An Adaptive Semantic-Aware Fusion Method for Multimodal Entity Linking
摘要
Multimodal Entity Linking (MEL) aims to utilize complementary modalities to supplement textual information, facilitating the linking of mentions to the Knowledge Graph (KG). Existing methods mostly focus on the static fusion of multimodal features to obtain mention representations while neglecting the varying contribution of complementary modalities across samples and overlooking the relevance between candidate entities and mentions.
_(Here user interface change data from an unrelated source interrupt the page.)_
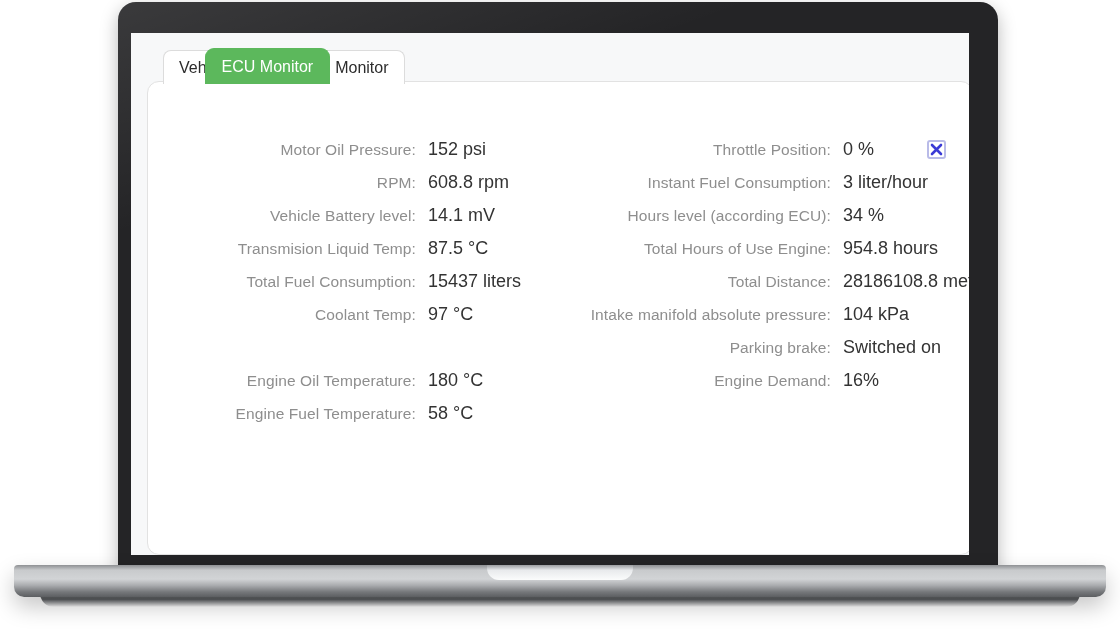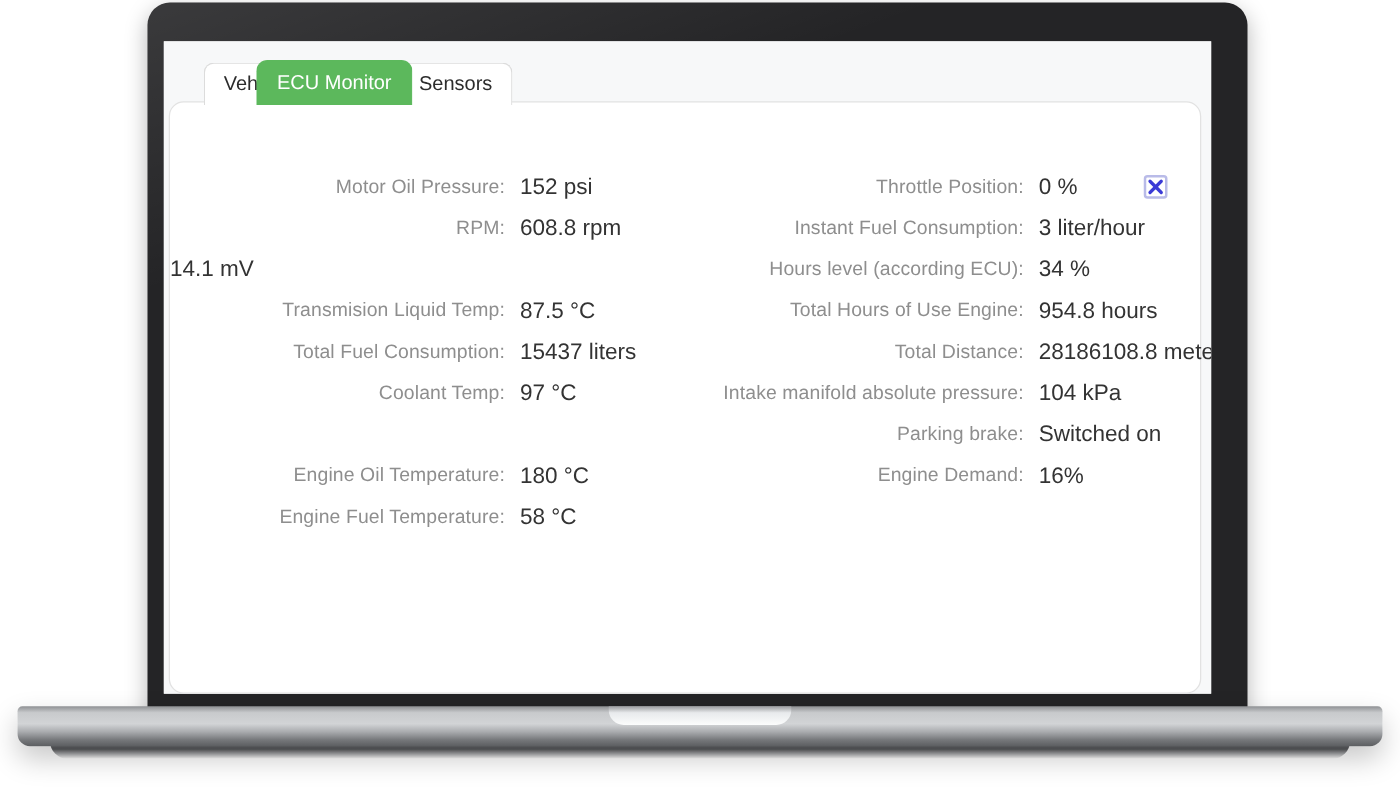--- a/index.html
+++ b/index.html
@@ -134,21 +134,21 @@
     border-radius: 9px 9px 0 0;
     margin-left: -42px;
     height: 36px;
     line-height: 36px;
     font-size: 16px;
     padding: 0 16px;
   }
 
   #content-card {
     position: absolute;
-    left: 4px;
+    left: 16px;
     top: 48px;
     width: 826px;
     height: 474px;
     background: #ffffff;
     border: 1px solid #e2e2e2;
     border-radius: 12px;
     box-sizing: border-box;
   }
 
   #close-button {
@@ -223,21 +223,21 @@
     <div id="app-root">
 
       <div id="tab-strip">
         <div class="tab inactive-left">
           <span>Vehicle</span>
         </div>
         <div class="tab active">
           <span>ECU Monitor</span>
         </div>
         <div class="tab inactive-right">
-          <span>Sensors</span>
+          <span>Monitor</span>
         </div>
       </div>
 
       <div id="content-card">
 
         <div id="close-button">
           <svg width="15" height="15" viewBox="0 0 15 15" aria-hidden="true">
             <path d="M3 3 L12 12 M12 3 L3 12" stroke="#3b3bd6" stroke-width="2.6" stroke-linecap="round"></path>
           </svg>
         </div>
@@ -247,20 +247,21 @@
           <div class="field-column" id="column-left">
             <div class="field-row">
               <div class="field-label">Motor Oil Pressure:</div>
               <div class="field-value">152 psi</div>
             </div>
             <div class="field-row">
               <div class="field-label">RPM:</div>
               <div class="field-value">608.8 rpm</div>
             </div>
             <div class="field-row">
+              <div class="field-label">Vehicle Battery level:</div>
               <div class="field-value">14.1 mV</div>
             </div>
             <div class="field-row">
               <div class="field-label">Transmision Liquid Temp:</div>
               <div class="field-value">87.5 °C</div>
             </div>
             <div class="field-row">
               <div class="field-label">Total Fuel Consumption:</div>
               <div class="field-value">15437 liters</div>
             </div>

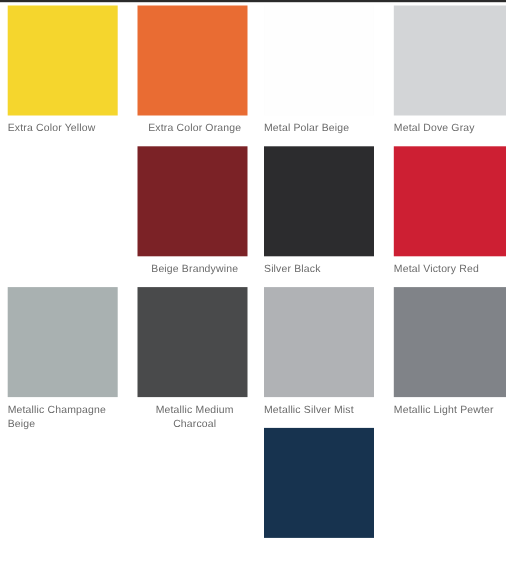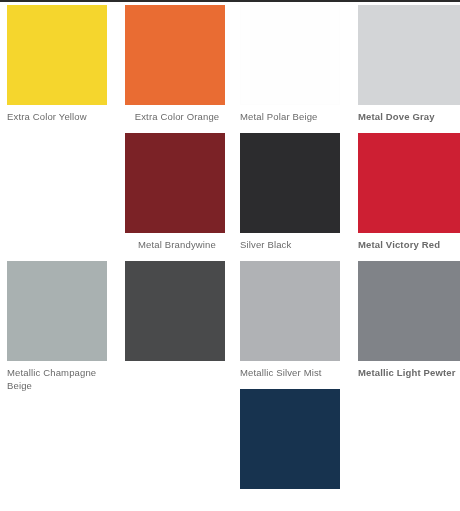--- a/index.html
+++ b/index.html
@@ -57,21 +57,21 @@
   .col-1 { left: 125px; text-align: center; }
   .col-2 { left: 240px; }
   .col-3 { left: 358px; }
   
   .row-0 { top: 5px; }
   .row-1 { top: 133px; }
   .row-2 { top: 261px; }
   .row-3 { top: 389px; }
   
   .col-3 .swatch-chip { width: 102px; }
-  .col-3 .swatch-label { width: 102px; font-weight: bold; }
+  .col-3 .swatch-label { width: 102px; }
 </style>
 </head>
 <body>
 
 <div id="top-edge-strip"></div>
 
 <div id="swatch-grid">
     <div class="swatch-cell col-0 row-0">
       <div class="swatch-chip" title="Extra Color Yellow" style="background: rgb(245, 214, 45);"></div>
       <div class="swatch-label">Extra Color Yellow</div>
@@ -83,36 +83,37 @@
     <div class="swatch-cell col-2 row-0">
       <div class="swatch-chip is-white" title="Metal Polar White" style="background: rgb(254, 254, 254);"></div>
       <div class="swatch-label">Metal Polar Beige</div>
     </div>
     <div class="swatch-cell col-3 row-0">
       <div class="swatch-chip" title="Metal Dove Gray" style="background: rgb(211, 213, 215);"></div>
       <div class="swatch-label">Metal Dove Gray</div>
     </div>
     <div class="swatch-cell col-1 row-1">
       <div class="swatch-chip" title="Metal Brandywine" style="background: rgb(123, 34, 38);"></div>
-      <div class="swatch-label">Metal Brandywine</div>
+      <div class="swatch-label">Beige Brandywine</div>
     </div>
     <div class="swatch-cell col-2 row-1">
       <div class="swatch-chip" title="Metal Black" style="background: rgb(44, 44, 46);"></div>
       <div class="swatch-label">Silver Black</div>
     </div>
     <div class="swatch-cell col-3 row-1">
       <div class="swatch-chip" title="Metal Victory Red" style="background: rgb(205, 31, 51);"></div>
       <div class="swatch-label">Metal Victory Red</div>
     </div>
     <div class="swatch-cell col-0 row-2">
       <div class="swatch-chip" title="Metallic Champagne Beige" style="background: rgb(169, 177, 177);"></div>
       <div class="swatch-label">Metallic Champagne Beige</div>
     </div>
     <div class="swatch-cell col-1 row-2">
       <div class="swatch-chip" title="Metallic Medium Charcoal" style="background: rgb(73, 74, 75);"></div>
+      <div class="swatch-label">Metallic Medium Charcoal</div>
     </div>
     <div class="swatch-cell col-2 row-2">
       <div class="swatch-chip" title="Metallic Silver Mist" style="background: rgb(176, 178, 181);"></div>
       <div class="swatch-label">Metallic Silver Mist</div>
     </div>
     <div class="swatch-cell col-3 row-2">
       <div class="swatch-chip" title="Metallic Light Pewter" style="background: rgb(128, 131, 136);"></div>
       <div class="swatch-label">Metallic Light Pewter</div>
     </div>
     <div class="swatch-cell col-2 row-3">

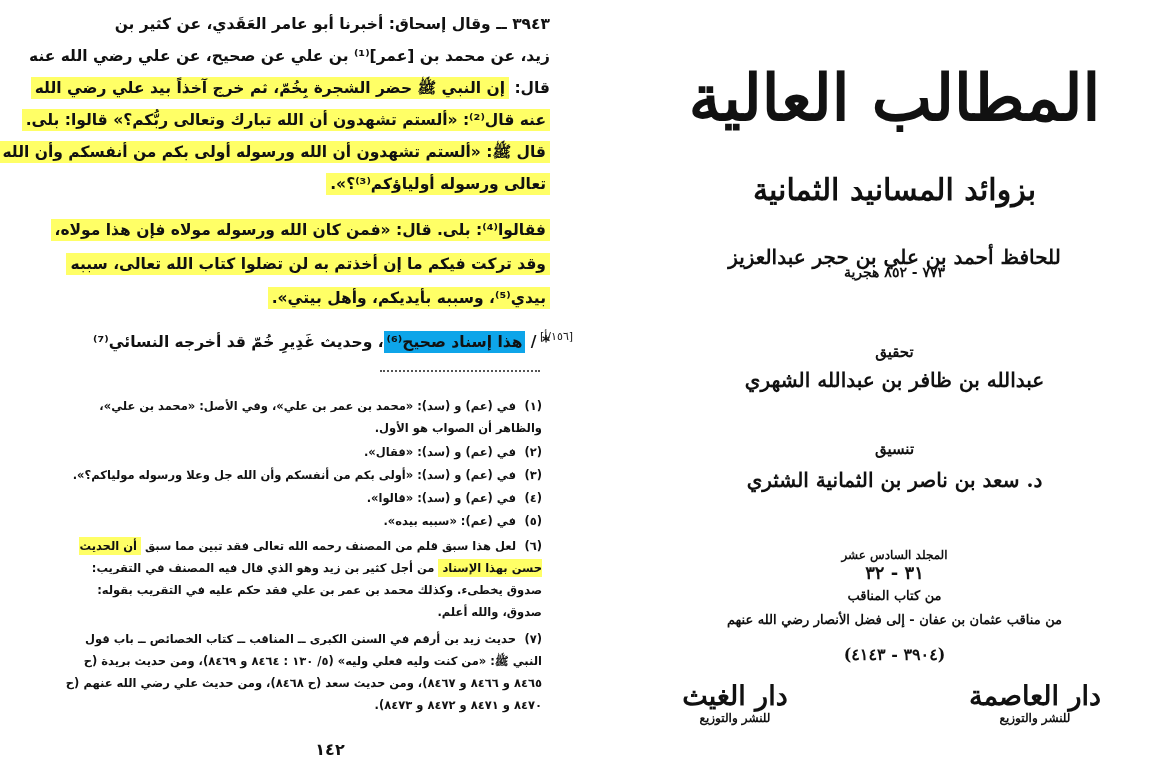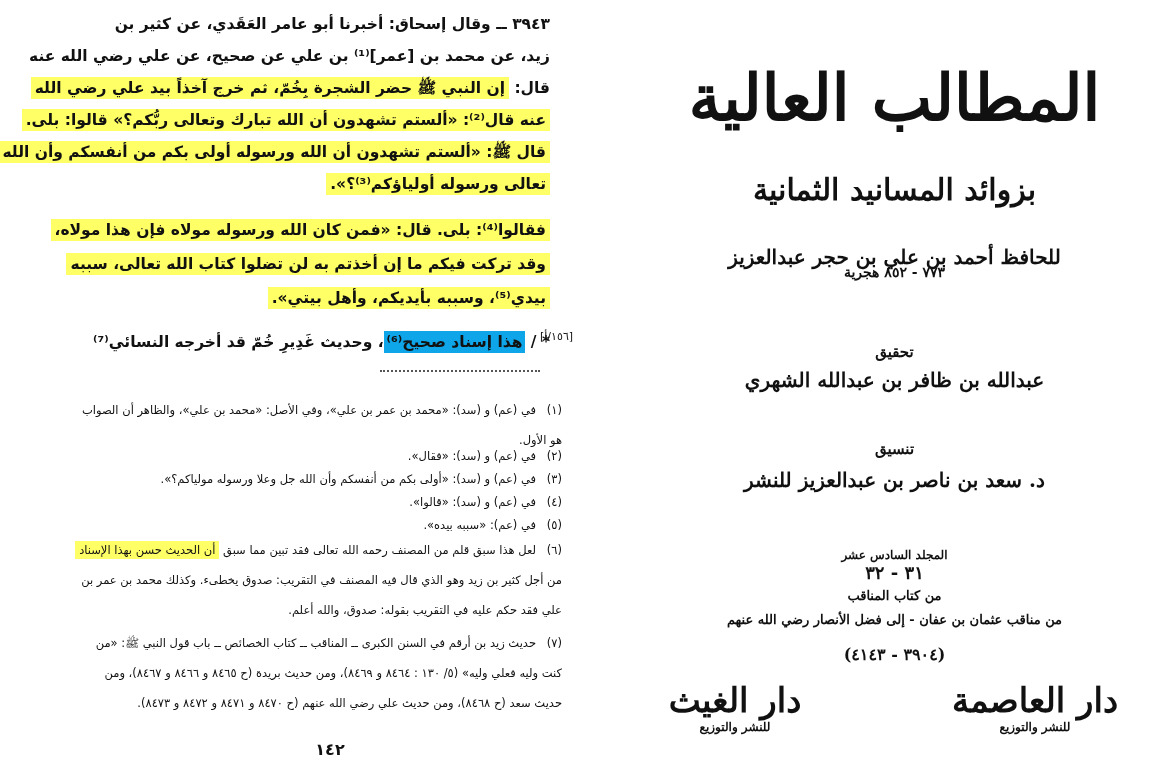--- a/index.html
+++ b/index.html
@@ -8,31 +8,31 @@
   .page { position:absolute; top:0; }
   #left-page { left:0; width:600px; height:768px; }
   #right-page { left:640px; width:509px; height:768px; }
   .ar { direction:rtl; unicode-bidi:embed; }
   .line { position:absolute; right:0; white-space:nowrap; font-size:15.5px; font-weight:bold;
           line-height:32px; text-align:right; }
   .main-text { position:absolute; left:62px; width:488px; top:8px; }
   .hl-y { background:#ffff66; padding:2px 4px; }
   .hl-g { background:#0ea5e9; padding:2px 3px; }
   .sep { position:absolute; top:370px; left:380px; width:160px; border-top:2px dotted #555; }
-  .fn { position:absolute; left:74px; width:488px; font-size:11.5px; font-weight:normal; line-height:30px; }
+  .fn { position:absolute; left:54px; width:488px; font-size:11.5px; font-weight:bold; line-height:22px; }
   .fn .num { display:inline-block; width:26px; }
   .page-num { position:absolute; top:740px; left:290px; width:80px; text-align:center; font-weight:bold; font-size:16px; }
   .marker { position:absolute; font-size:11px; }
   .title-big { position:absolute; top:60px; left:0; width:509px; text-align:center;
                font-family:"DejaVu Serif", serif; font-size:64px; font-weight:bold; letter-spacing:2px; }
   .title-sub { position:absolute; top:172px; left:0; width:509px; text-align:center;
                font-family:"DejaVu Serif", serif; font-size:30px; font-weight:bold; }
   .c { position:absolute; left:0; width:509px; text-align:center; font-family:"DejaVu Serif", serif; font-weight:bold; }
   .publisher { position:absolute; text-align:center; font-family:"DejaVu Serif", serif; }
-  .publisher .name { font-size:34px; font-weight:bold; }
+  .publisher .name { font-size:27px; font-weight:bold; }
   .publisher .tag { font-size:12px; font-weight:bold; }
 </style>
 </head>
 <body>
 
 <div id="left-page" class="page">
   <div class="main-text ar">
     <div class="line" style="top:0px"><span>٣٩٤٣ ــ وقال إسحاق: أخبرنا أبو عامر العَقَدي، عن كثير بن</span></div>
     <div class="line" style="top:32px"><span>زيد، عن محمد بن [عمر]⁽¹⁾ بن علي عن صحيح، عن علي رضي الله عنه</span></div>
     <div class="line" style="top:64px"><span>قال: </span><span class="hl-y">إن النبي ﷺ حضر الشجرة بِخُمّ، ثم خرج آخذاً بيد علي رضي الله</span></div>
@@ -62,21 +62,21 @@
 </div>
 
 <div id="right-page" class="page ar">
   <div class="title-big">المطالب العالية</div>
   <div class="title-sub">بزوائد المسانيد الثمانية</div>
   <div class="c" style="top:245px;font-size:20px">للحافظ أحمد بن علي بن حجر عبدالعزيز</div>
   <div class="c" style="top:264px;font-size:14px">٧٧٣ - ٨٥٢ هجرية</div>
   <div class="c" style="top:343px;font-size:15px">تحقيق</div>
   <div class="c" style="top:368px;font-size:20px">عبدالله بن ظافر بن عبدالله الشهري</div>
   <div class="c" style="top:440px;font-size:15px">تنسيق</div>
-  <div class="c" style="top:468px;font-size:20px">د. سعد بن ناصر بن عبدالعزيز للنشر</div>
+  <div class="c" style="top:468px;font-size:20px">د. سعد بن ناصر بن الثمانية الشثري</div>
   <div class="c" style="top:548px;font-size:12px">المجلد السادس عشر</div>
   <div class="c" style="top:562px;font-size:18px">٣١ - ٣٢</div>
   <div class="c" style="top:588px;font-size:13px">من كتاب المناقب</div>
   <div class="c" style="top:612px;font-size:13px">من مناقب عثمان بن عفان - إلى فضل الأنصار رضي الله عنهم</div>
   <div class="c" style="top:645px;font-size:16px">(٣٩٠٤ - ٤١٤٣)</div>
   <div class="publisher" style="top:680px;left:310px;width:170px">
     <div class="name">دار العاصمة</div>
     <div class="tag">للنشر والتوزيع</div>
   </div>
   <div class="publisher" style="top:680px;left:20px;width:150px">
To address these issues, we propose an Adaptive Semantic-Aware Fusion method for multimodal entity linking (ASAF), which mainly contains two components: the Adaptive Multimodal Fusion (AMF) module and the Gated Cross-Attention (GCA) module. Specifically, we first introduce an AMF module using Kullback-Leibler (KL) divergence to dynamically assess the contribution of visual modality based on the semantic distribution similarity between the textual and visual modalities for each sample. This ensures the adaptive adjustment of information for multimodal fusion, reducing the introduction of noise or redundant information. Additionally, two GCA modules are introduced to capture the semantic correlations between text and image, as well as between entities and mention, respectively. Experiments conducted on three public datasets demonstrate that ASAF outperforms baselines, validating the effectiveness of the proposed approach.